Les semences en questions, deuxième ouvrage de la série « Vivre », est remarquable à plus d’un titre. D’une part, en raison du travail de terrain mené pendant deux ans par Catherine Flohic, qui est allée à la rencontre de quarante personnalités du monde agricole pour les interviewer. D’autre part parce que cette enquête-reportage nous fait découvrir dans la bouche même des agriculteurs, agronomes, scientifiques et semenciers, les enjeux qui traversent aujourd’hui le secteur de la production alimentaire dans son ensemble en partant des problématiques posées par les semences et leur marchandisation.

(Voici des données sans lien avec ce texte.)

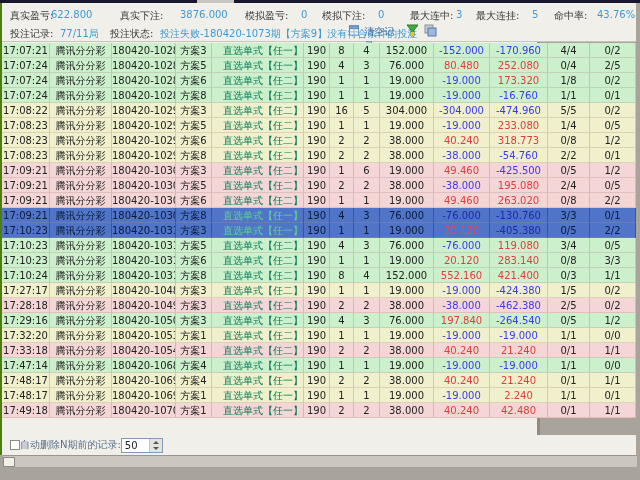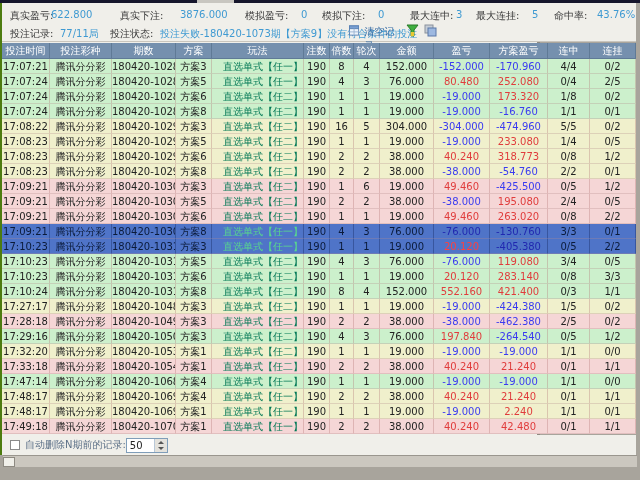--- a/index.html
+++ b/index.html
@@ -33,21 +33,21 @@
   .bg-selected .cell { color:#0a1a3a; border-right-color:rgba(30,50,110,0.45); }
   .txt-red { color:#e03c3c; }
   .txt-blue { color:#3a3af0; }
   .bg-selected .txt-red { color:#ff4040; }
   .bg-selected .txt-blue { color:#2028b0; }
   .play { color:#007755; }
   .bg-selected .play { color:#59d98c; }
   
   #footer { position:absolute; left:0; top:432px; width:634px; height:20px; background:#f0efea; display:flex; align-items:center; }
   #chk { width:10px; height:10px; border:1px solid #8a8a8a; background:#fff; margin-left:8px; }
-  #footer-label { margin-left:5px; color:#5d7188; }
+  #footer-label { color:#5d7188; }
   #spinner { margin-left:0; width:42px; height:15px; border:1px solid #7f9db9; background:#fff; display:flex; }
   #spin-val { flex:1; text-align:left; padding-left:3px; line-height:13px; color:#222; }
   #spin-btns { width:13px; display:flex; flex-direction:column; border-left:1px solid #b8c8d8; }
   .spin-b { flex:1; background:#e4e2dc; position:relative; }
   .spin-b::after { content:""; position:absolute; left:3px; border-left:3px solid transparent; border-right:3px solid transparent; }
   #spin-up::after { top:2px; border-bottom:3px solid #555; }
   #spin-dn::after { top:2px; border-top:3px solid #555; }
   
   #hscroll { position:absolute; left:3px; top:455px; width:634px; height:12px; background:#cbc7bf; border-top:1px solid #9a968e; }
   #hthumb { position:absolute; left:0px; top:1px; width:12px; height:10px; background:#f0efe9; border:1px solid #8e8a82; }
@@ -101,37 +101,20 @@
       </div>
       <div class="tool-icon" style="left:422px">
         <svg width="13" height="13" viewBox="0 0 13 13">
           <rect x="1" y="1" width="8" height="8" fill="#c6cdd6" stroke="#8a929c"></rect>
           <rect x="4" y="4" width="8" height="8" fill="#9db8e0" stroke="#5a78a8"></rect>
         </svg>
       </div>
     </div>
 
     <div id="grid">
-      <div id="thead">
-        <div class="trow">
-          <div class="cell c0">投注时间</div>
-          <div class="cell c1">投注彩种</div>
-          <div class="cell c2">期数</div>
-          <div class="cell c3">方案</div>
-          <div class="cell c4">玩法</div>
-          <div class="cell c5">注数</div>
-          <div class="cell c6">倍数</div>
-          <div class="cell c7">轮次</div>
-          <div class="cell c8">金额</div>
-          <div class="cell c9">盈亏</div>
-          <div class="cell c10">方案盈亏</div>
-          <div class="cell c11">连中</div>
-          <div class="cell c12">连挂</div>
-        </div>
-      </div>
       <div id="tbody">
           <div class="trow bg-green">
             <div class="cell c0">17:07:21</div>
             <div class="cell c1">腾讯分分彩</div>
             <div class="cell c2">180420-1028</div>
             <div class="cell c3">方案3</div>
             <div class="cell c4 play">直选单式【任一】</div>
             <div class="cell c5">190</div>
             <div class="cell c6">8</div>
             <div class="cell c7">4</div>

C’est ainsi que Catherine Flohic donne la parole à des personnes bien connues par les cercles militants. Son ouvrage s’ouvre sur le diagnostic de 70 années d’agriculture intensive (Claude et Lydia Bourguignon), se poursuit plus loin par une analyse d’Ananda Guillet, fils de Dominique Guillet, fondateur de Kokoppeli et donne une fois de plus la parole à Périne Hervé-Gruyer de la Ferme du Bec-Hellouin. Mais ce qui est véritablement passionnant, c’est que ces entretiens sont ponctués d’une part par ceux de scientifiques, comme François Léger, chercheur à l’INRA, et d’autre part par ceux d’acteurs souvent décriés, comme le GNIS (Groupement national interprofessionnel des semences et plants) ou même Bayer-Monsato. Le discours et les arguments des seconds se trouvent directement confrontés à celui des premiers, ce qui est inhabituel et pousse le lecteur à se forger une opinion sur la base de ces différents points de vue.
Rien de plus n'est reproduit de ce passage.